Another marvellous chapter from George Lovell


Procol Harum’s performance at the Royal Festival Hall in London  (3 March 2017) was the inaugural date of a European tour that stretched over eight months, thirty-six gigs in all:
 

Fiftieth-Anniversary European Tour Schedule
 

Of those, only the eventful opening act featured an orchestra and choir, though Gary was at the piano for an engagement in Estonia on July 29, when David Firman conducted the Haapsalu Symphony Orchestra and the Haapsalu Chamber Choir, a collaboration that drew an audience estimated at five thousand. The tour schedule, mercifully, in hindsight, called for a two-month hiatus between the first and second concerts. By the time Gary and cohorts took to the stage at the Queen’s Hall in Edinburgh, on 6 May, the Commander had recovered from the tumble he took at the Royal Festival Hall and was by all accounts in top form. The Edinburgh show ended a forty-year absence north of the border, with at least one Scottish fan (that loyal BtP correspondent, Charlie Allison) bidding Procol Harum 'Haste ye back!'. In the month that followed, six English bookings included performances in London on two more occasions before a three-month lull saw them leave for the continent. There they played a ten-week circuit of twenty-seven gigs, beginning in Tallinn on 2 September and closing in Paris on 12 November, the final thrust in a mega fiftieth-anniversary tour.

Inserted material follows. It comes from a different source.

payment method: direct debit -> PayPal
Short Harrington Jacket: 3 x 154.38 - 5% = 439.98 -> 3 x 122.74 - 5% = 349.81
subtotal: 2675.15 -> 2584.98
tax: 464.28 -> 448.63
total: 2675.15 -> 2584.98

I drooled over the itinerary. Alas, given prior commitments, there was only one feasible venue I could make: Berlin, 9 September, a Saturday, but a mere two days before start-of-term bedlam at Queen’s University. My colleagues in Canada, however, I reckoned would be none the wiser, not least because an ongoing research project made a visit to the Ibero-Amerikanisches Institut in Berlin mandatory. The stars lined up nicely.

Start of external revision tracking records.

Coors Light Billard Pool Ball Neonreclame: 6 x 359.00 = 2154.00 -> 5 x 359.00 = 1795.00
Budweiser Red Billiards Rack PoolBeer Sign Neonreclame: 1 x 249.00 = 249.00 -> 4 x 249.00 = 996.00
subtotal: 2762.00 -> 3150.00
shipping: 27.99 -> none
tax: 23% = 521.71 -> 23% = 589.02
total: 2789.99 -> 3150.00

Poster for Wim Wenders's film Wings of Desire

Der Himmel über Berlin

I'm in 'The Sky above Berlin' – literally what the Wim Wenders’ film, Wings of Desire in English, translates as. In the company of Angel Damiel (Bruno Ganz) I hover over the city as the 'plane circles until given clearance to land. At Tegel airport, I hop on a bus that takes me to Ernst-Reuter-Platz, where the U2 subway line runs six short stops to Mendelssohn-Bartholdy Park. I exit the station, cross a bridge, walk along a leafy embankment, and check in at Grimm’s Hotel, home base for the first part of my week-long stay, ideally located close to Potsdamer Platz and a stone’s throw from the Ibero-Amerikanisches Institut. The following morning I present my credentials, secure a reader’s card, and log up three days in a library that houses the largest collection of materials related to Latin America in all Europe. I then take the train to Leipzig, where I consult correspondence in the university’s Special Collections. Another three days at the Bibliotheca Albertina advances my quest to track how so much Latin American patrimony (stately pre-Columbian monuments and rare colonial-era manuscripts among the purloined) ended up in European repositories, far from those of the countries where they originated. 'Stealing them blind,' opines a line in As Strong as Samson, especially 'when you’re being held to ransom'. Keith Reid got that one right.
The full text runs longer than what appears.